» **YOUR TASK**
Restate the records below exactly. Pictures are not part of the copy.

Version difference data:
========================================

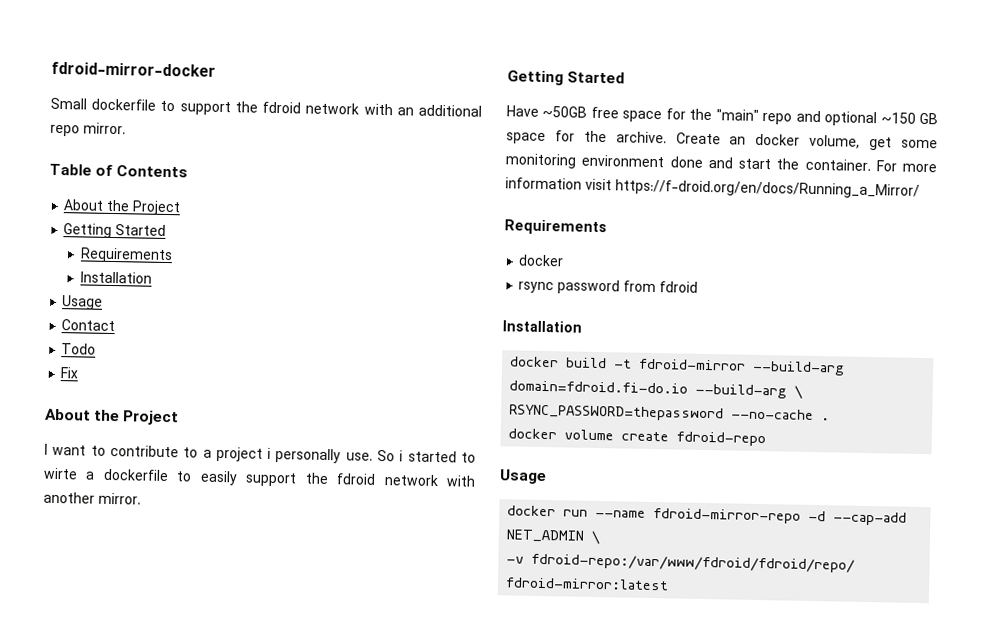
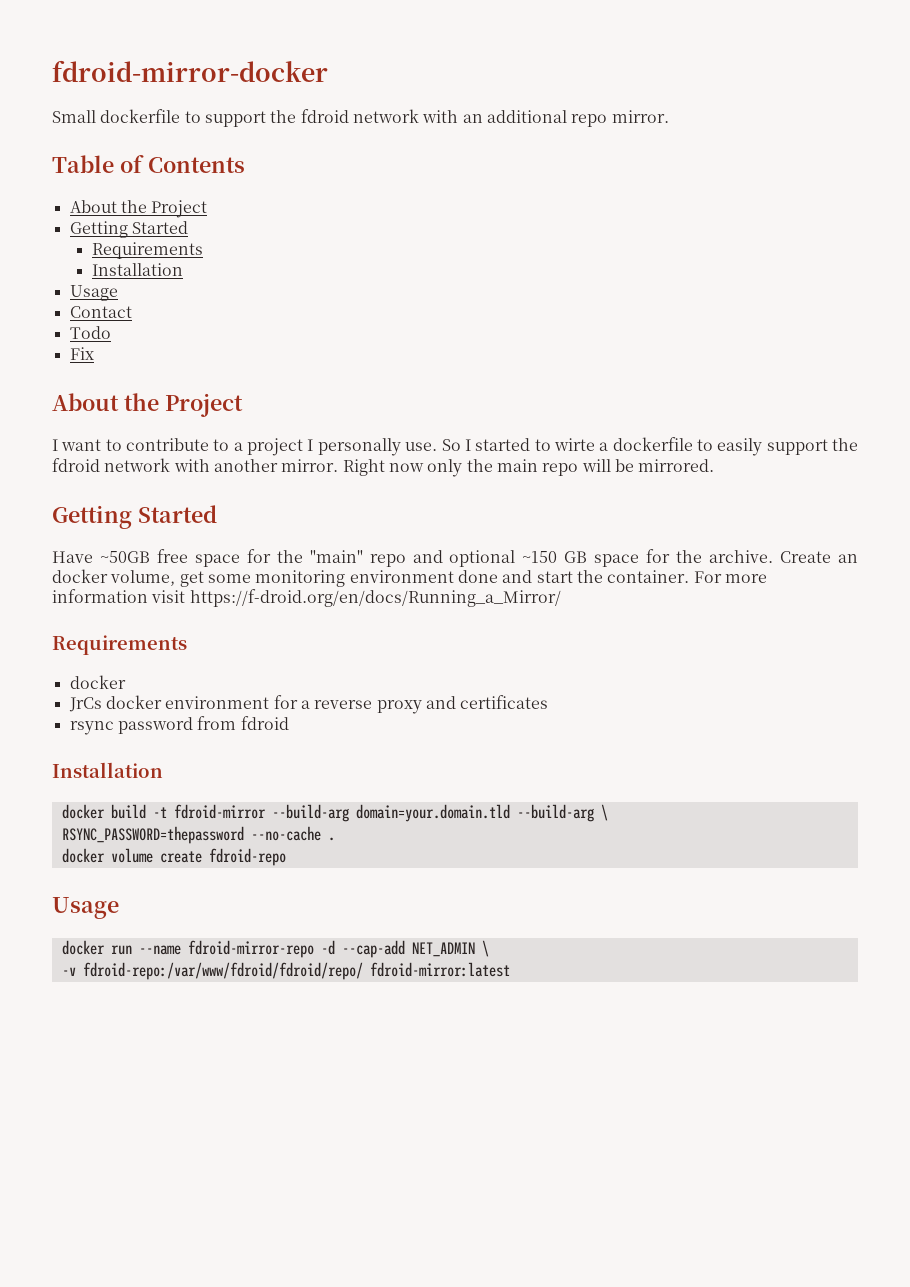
[267,447,272,459] i -> [307,439,314,451] I
[399,450,404,462] i -> [464,439,471,451] I
(141, 498) none -> [342,459,715,477] Right now only the main repo will be mirrored.
(565, 260) none -> [68,695,549,714] // JrCs docker environment for a reverse proxy and certificates
[509,380,689,394] domain=fdroid.fi-do.io -> [355,804,510,822] domain=your.domain.tld

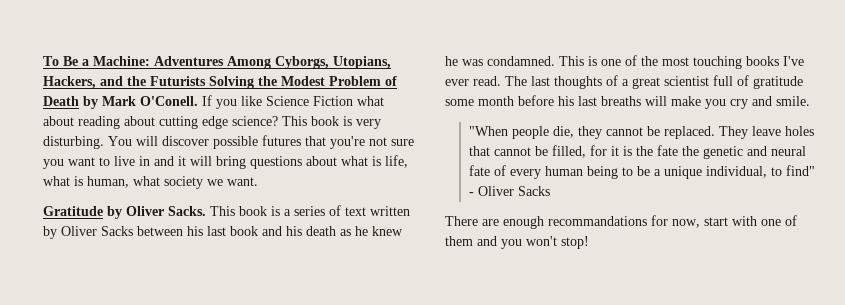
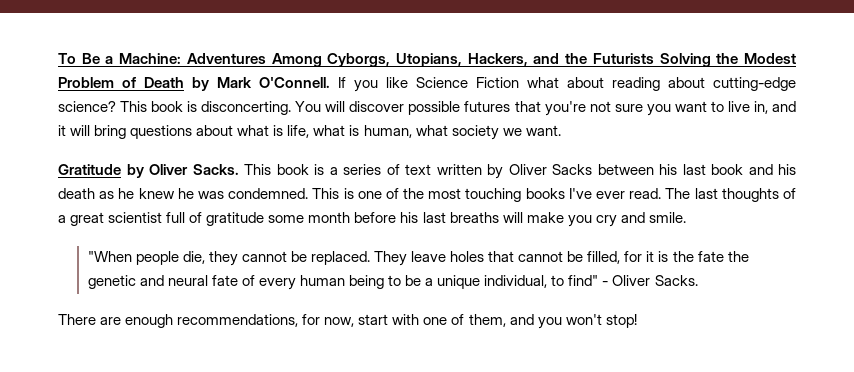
[140,96,198,106] O'Conell. -> [259,77,330,88] O'Connell.
[159,116,228,129] cutting edge -> [713,77,796,91] cutting-edge
[356,119,381,129] [43,136,104,149] very disturbing. -> [201,101,292,115] disconcerting.
[139,156,150,166] in -> [753,101,768,114] in,
[487,56,555,66] condamned. -> [228,188,309,199] condemned.
[517,186,550,196] Sacks -> [654,275,698,286] Sacks.
[548,216,647,226] recommandations -> [177,314,299,327] recommendations,
[445,236,473,246] them -> [468,314,506,327] them,

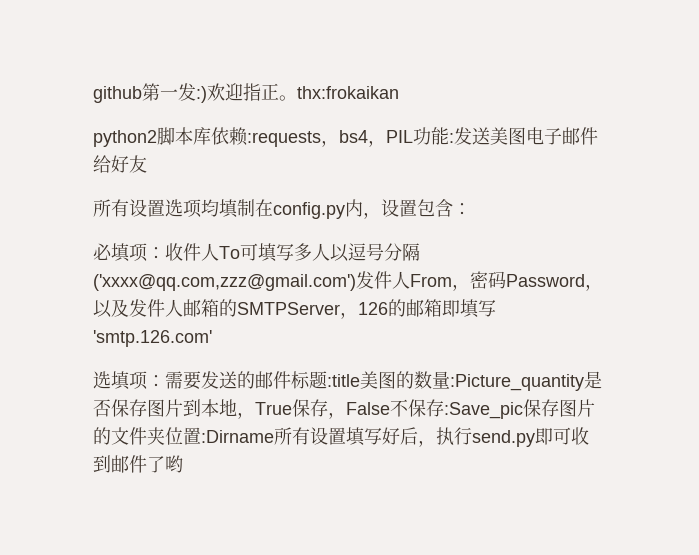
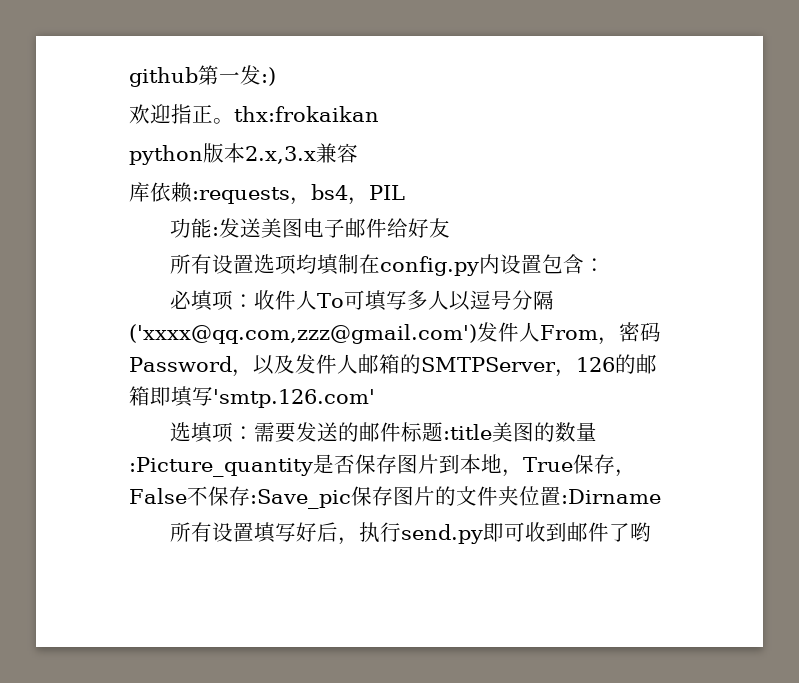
(207, 94) none -> (276, 76) //
[93,127,193,147] python2脚本 -> [129,143,358,165] python版本2.x,3.x兼容 //
(413, 136) none -> (405, 192) //
[363,212,381,219] ， -> (501, 264) none
(274, 436) none -> (661, 496) //

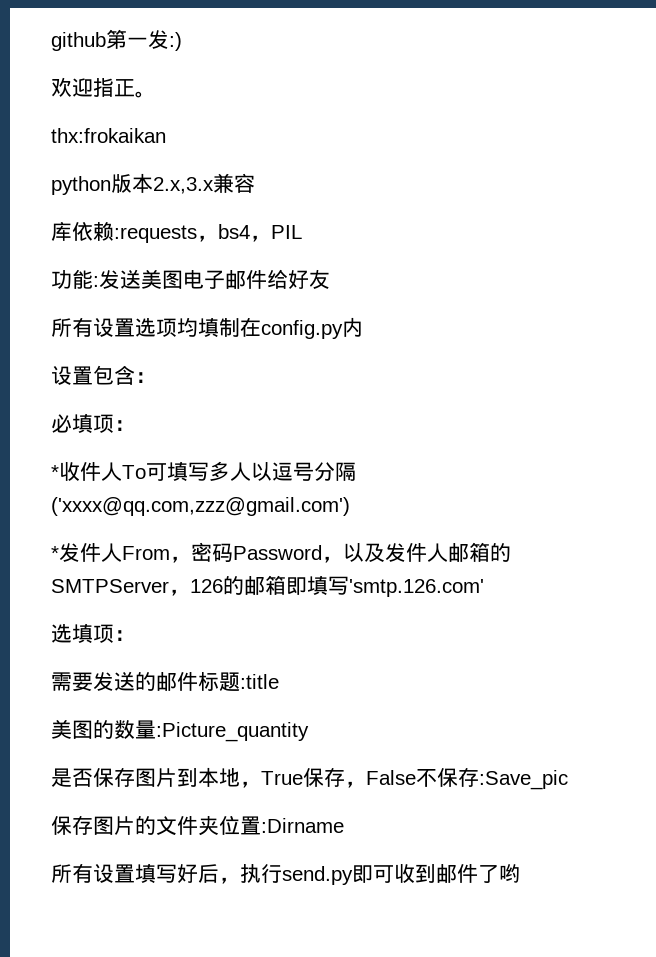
(234, 121) none -> (156, 94) //
(501, 264) none -> (363, 327) //
(255, 301) none -> [51,465,59,479] // *
(477, 334) none -> [51,546,59,560] // *
(255, 433) none -> (135, 635) //
(493, 432) none -> (279, 681) //
(313, 467) none -> (309, 732) //
(351, 499) none -> (568, 780) //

========================================

» **ANSWER TO THIS EXERCISE**
[267,447,272,459] i -> [307,439,314,451] I
[399,450,404,462] i -> [464,439,471,451] I
(141, 498) none -> [342,459,715,477] Right now only the main repo will be mirrored.
(565, 260) none -> [68,695,549,714] // JrCs docker environment for a reverse proxy and certificates
[509,380,689,394] domain=fdroid.fi-do.io -> [355,804,510,822] domain=your.domain.tld

[140,96,198,106] O'Conell. -> [259,77,330,88] O'Connell.
[159,116,228,129] cutting edge -> [713,77,796,91] cutting-edge
[356,119,381,129] [43,136,104,149] very disturbing. -> [201,101,292,115] disconcerting.
[139,156,150,166] in -> [753,101,768,114] in,
[487,56,555,66] condamned. -> [228,188,309,199] condemned.
[517,186,550,196] Sacks -> [654,275,698,286] Sacks.
[548,216,647,226] recommandations -> [177,314,299,327] recommendations,
[445,236,473,246] them -> [468,314,506,327] them,

(207, 94) none -> (276, 76) //
[93,127,193,147] python2脚本 -> [129,143,358,165] python版本2.x,3.x兼容 //
(413, 136) none -> (405, 192) //
[363,212,381,219] ， -> (501, 264) none
(274, 436) none -> (661, 496) //

(234, 121) none -> (156, 94) //
(501, 264) none -> (363, 327) //
(255, 301) none -> [51,465,59,479] // *
(477, 334) none -> [51,546,59,560] // *
(255, 433) none -> (135, 635) //
(493, 432) none -> (279, 681) //
(313, 467) none -> (309, 732) //
(351, 499) none -> (568, 780) //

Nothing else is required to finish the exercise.